Hostages' sudden movements sparked police action
Police: Training paid off for Montgomery SWAT team, fire officials during crisis
Nearly four hours after James J. Lee took three people hostage in the lobby of the Discovery Building in downtown Silver Spring Wednesday afternoon, officers in the county's Special Weapons and Tactics team were forced into deadly action when the hostages suddenly fled without warning, police said.
Some time after police first contacted Lee, several members of the Montgomery County Police's SWAT team, armed with M4 carbines, managed to enter the building without Lee's knowledge in case the crisis needed to be ended violently, said Capt. Darryl McSwain, director of the department's Special Operations Division.
Once police observed the hostages' movement, Lee's fate was sealed, despite the fact that further investigation revealed the handgun he was armed with was a starter pistol, police said.
"The hostages began to flee in different directions on their own initiative," McSwain said Friday, describing the tactical team's decision to fatally shoot Lee at 4:48 p.m. "After we heard what we believed was a shot from one of his starter pistols, officers moved in very quickly and shot him multiple times to prevent him from harming the hostages."

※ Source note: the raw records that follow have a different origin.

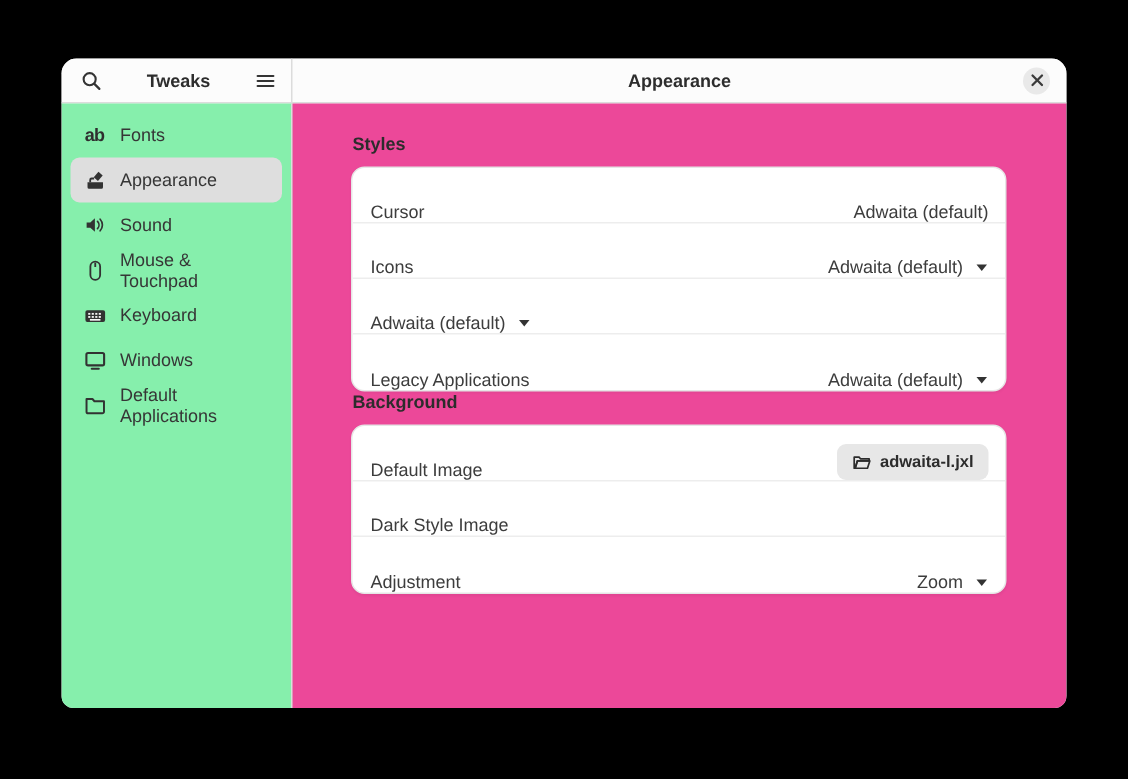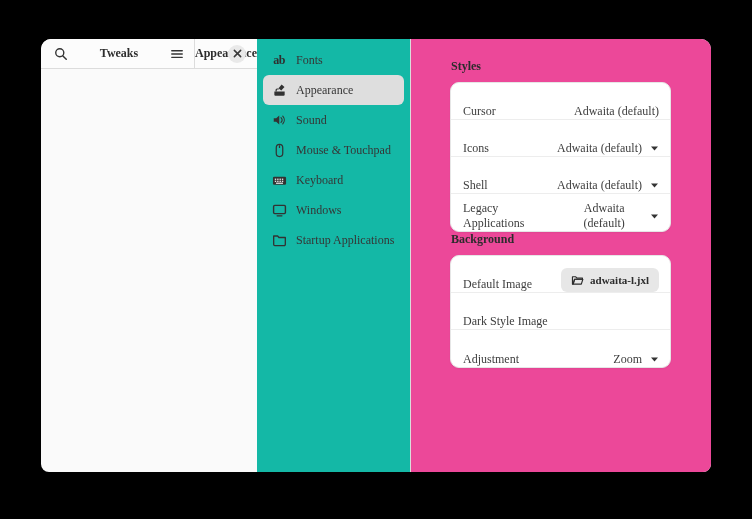--- a/index.html
+++ b/index.html
@@ -8,43 +8,42 @@
     background:#000;
     position:relative;
     font-family:"Liberation Sans", sans-serif;
     overflow:hidden;
   }
   .window {
     position:absolute; left:41px; top:39px; width:670px; height:433px;
     background:#fafafa;
     border-radius:10px 10px 8px 8px;
     overflow:hidden;
-    display:flex; flex-direction:row;
+    display:flex; flex-direction:column;
     box-shadow:0 4px 18px rgba(0,0,0,0.55);
-    font-family:Liberation Serif, serif;
   }
   
   .titlebar { height:30px; flex:0 0 30px; display:flex; background:#fcfcfc; border-bottom:1px solid #dcdcdc; }
   .titlebar-left {
     width:154px; flex:0 0 154px; border-right:1px solid #dcdcdc;
     display:flex; align-items:center; padding:0 10px 0 13px;
   }
   .titlebar-left .title { flex:1; text-align:center; font-size:12px; font-weight:bold; color:#2d2d2d; }
   .titlebar-main { flex:1; display:flex; align-items:center; justify-content:center; position:relative; }
   .titlebar-main .title { font-size:12px; font-weight:bold; color:#2d2d2d; }
   .icon-btn { display:flex; align-items:center; justify-content:center; background:transparent; border:none; padding:0; cursor:pointer; }
   .close-btn {
     position:absolute; right:11px; top:50%; transform:translateY(-50%);
     width:18px; height:18px; border-radius:50%; background:#e9e9e9;
     display:flex; align-items:center; justify-content:center; border:none; cursor:pointer;
   }
   
   .app-body { flex:1; display:flex; min-height:0; }
   .sidebar {
-    width:154px; flex:0 0 154px; background:#14b8a6; border-right:1px solid #dcdcdc;
+    width:154px; flex:0 0 154px; background:#86efac; border-right:1px solid #dcdcdc;
     padding:6px 6px;
   }
   .side-item {
     height:30px; display:flex; align-items:center; gap:9px;
     padding:0 8px; border-radius:6px; font-size:12px; color:#363636; cursor:pointer;
   }
   .side-item.selected { background:#dedede; }
   .side-icon { width:16px; height:16px; display:flex; align-items:center; justify-content:center; flex:0 0 16px; }
   .glyph-ab { font-size:12px; font-weight:bold; color:#2f2f2f; line-height:1; letter-spacing:-0.5px; }
   
@@ -182,21 +181,21 @@
             </svg>
         </span>
         <span>Windows</span>
       </div>
       <div class="side-item">
         <span class="side-icon">
           <svg width="15" height="15" viewBox="0 0 16 16">
               <path d="M1.8 3.2h4.2l1.4 1.6h6.8v7.4a1.2 1.2 0 0 1-1.2 1.2H3a1.2 1.2 0 0 1-1.2-1.2z" fill="none" stroke="#323232" stroke-width="1.4" stroke-linejoin="round"></path>
             </svg>
         </span>
-        <span>Startup Applications</span>
+        <span>Default Applications</span>
       </div>
     </nav>
 
     <main class="content">
 
       <section class="section">
         <h2 class="section-title">Styles</h2>
         <div class="card">
           <div class="row">
             <span class="row-label">Cursor</span>
@@ -209,21 +208,20 @@
             <button class="combo">
               <span class="row-value">Adwaita (default)</span>
               <span>
                   <svg width="9" height="7" viewBox="0 0 10 8">
                     <path d="M1 1.6h8L5 6.4z" fill="#333"></path>
                   </svg>
                 </span>
             </button>
           </div>
           <div class="row">
-            <span class="row-label">Shell</span>
             <button class="combo">
               <span class="row-value">Adwaita (default)</span>
               <span>
                   <svg width="9" height="7" viewBox="0 0 10 8">
                     <path d="M1 1.6h8L5 6.4z" fill="#333"></path>
                   </svg>
                 </span>
             </button>
           </div>
           <div class="row">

McSwain declined to comment on specifics regarding the shooting, but multiple officers opened fire on Lee, who was struck multiple times from inside the building with .223 caliber rounds fired from more than one M4 carbine, McSwain said.
A clear policy examining the use of force by officers is included in the department's protocol. The policy rates the use of force into four categories with the use of deadly force described as the use of a firearm or other device "intended to, or likely to, cause death or serious physical injury,"being the highest category.
"Officers may use deadly force to defend themselves, or another person from what they have reasonable cause to perceive as an immediate threat of death or serious physical injury," the policy states in part.
The policy gives officers a wide berth in making the decision to use force including deadly force depending on the circumstances at hand or the situation facing the officer. The same standards applied during the hostage situation Wednesday, McSwain said.
"We were very confident that he had very little regard for life; not only his own but that of the lives of the hostages," he said, explaining that Lee had at various points expressed suicidal thoughts to negotiators. "He was a very angry individual, irrational, with little regard for life, and that was very apparent form the very first conversation we had with him and throughout the ordeal."
McSwain also mentioned the canisters strapped to Lee's body and the packages placed on the scene by Lee as major factors in the tactical team's ongoing evaluation of the hostage-taker's threat level.
"The explosive device and its ability to be detonated was a major concern of ours and was a factor in when we would utilize deadly force if necessary," McSwain said, praising the poise of the SWAT team despite the danger. "It's a testament to their courage and skill level; they understood that they were in harm's way."
An explosives expert from the county fire marshall's office was nearby when the takedown was made, and several Montgomery County Fire and Rescue officials, including explosive experts, were in joint command at the county police's command center from the beginning of the crisis, McSwain said.
While a device appeared to go off immediately after SWAT officers engaged Lee, McSwain declined to comment on the nature of the devices or the consequences of the detonation. MCFRS officials were unavailable for comment as of Friday afternoon.
County police employ 11 full-time SWAT team members in a centralized unit as well as 25 decentralized team members available for deployment from the ranks of the department's patrol officers, McSwain said. Bomb experts from other agencies regularly train with the team in anticipation of such incidents.
"The full-time officers train for a number of different types of events, to include hostage barricade situations, several times per month and also attend various training venues around the country," McSwain said. "We have been training regularly with members of the fire department for events such as this and that joint training proved to be invaluable in this instance."